Page 6 of Me, You


  And so there we were at sea, smashing into waves, drenched, deafened by the wind, and I couldn’t figure out whether we were moving or not. Nicola asked me if I felt up to working, not saying at what. Yes, I was, to combat the cold. He then altered the angle of our course so that we took the sea less from the bow than from the side and started taking on water. I later understood that Nicola was trying to enter into the lee of the island, abandoning the return route in the hope of finding a less exposed stretch of sea. For the moment, the effect was that the storm hit us broadside. I was bailing out seawater by the bucketful, which at least kept me warm. The fishermen in the other boat were doing the same. I kept losing my balance. In the raging blackness of the night I heard the clipped syllables of Nicola’s voice at my shoulders: “Né paù,” the linguistic remains of “Non aver paura,” don’t be afraid. Without turning around, I moved my head from side to side to indicate no.
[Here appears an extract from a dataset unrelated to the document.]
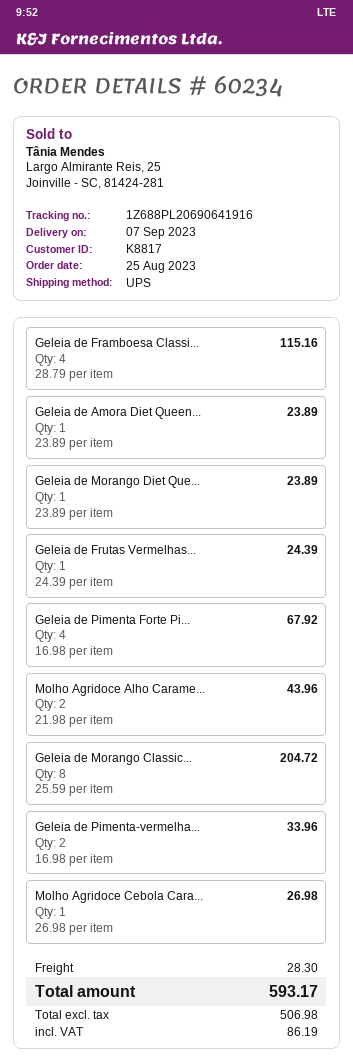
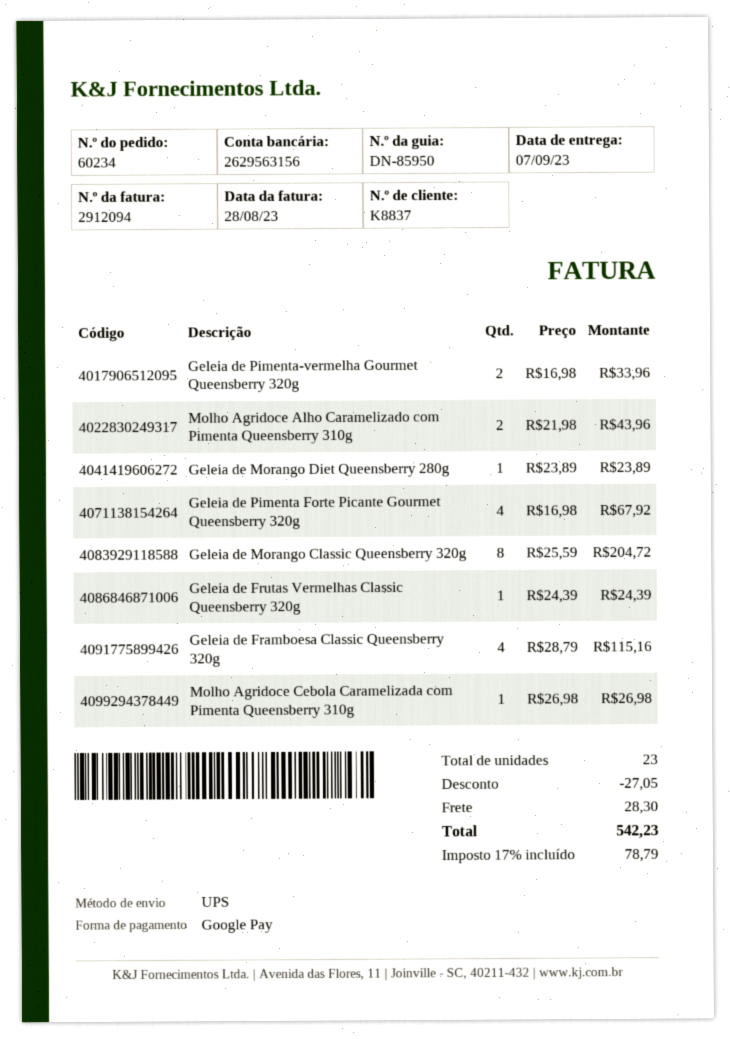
customer number: K8817 -> K8837
Geleia de Amora Diet Queen...: 1 x 23.89 = 23.89 -> none
discount: none -> 27.05
tax: 86.19 -> 78.79
total: 593.17 -> 542.23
  Until then I hadn’t even thought about it. Had he been afraid, I would have been more so, but so long as he remained at the tiller and set the course, fear did not touch me. I had no experience of storms, I did not know the degrees of danger, and certainly there was much worse than this. I took the punches of the sea and the yanking of the bucket on my back without knowing how much longer the boat could stay afloat. I was with the best in the trade, on their routes, in one of their nights. Fear of capsizing was far from my thoughts.

  A wave filled the boat above our ankles. Nicola straightened the bow into the knots of wind to give me a chance to bail, then turned her back to getting hit broadside. This happened repeatedly. So long as that sea lasted, my strength would last, measured out to arrive at parity.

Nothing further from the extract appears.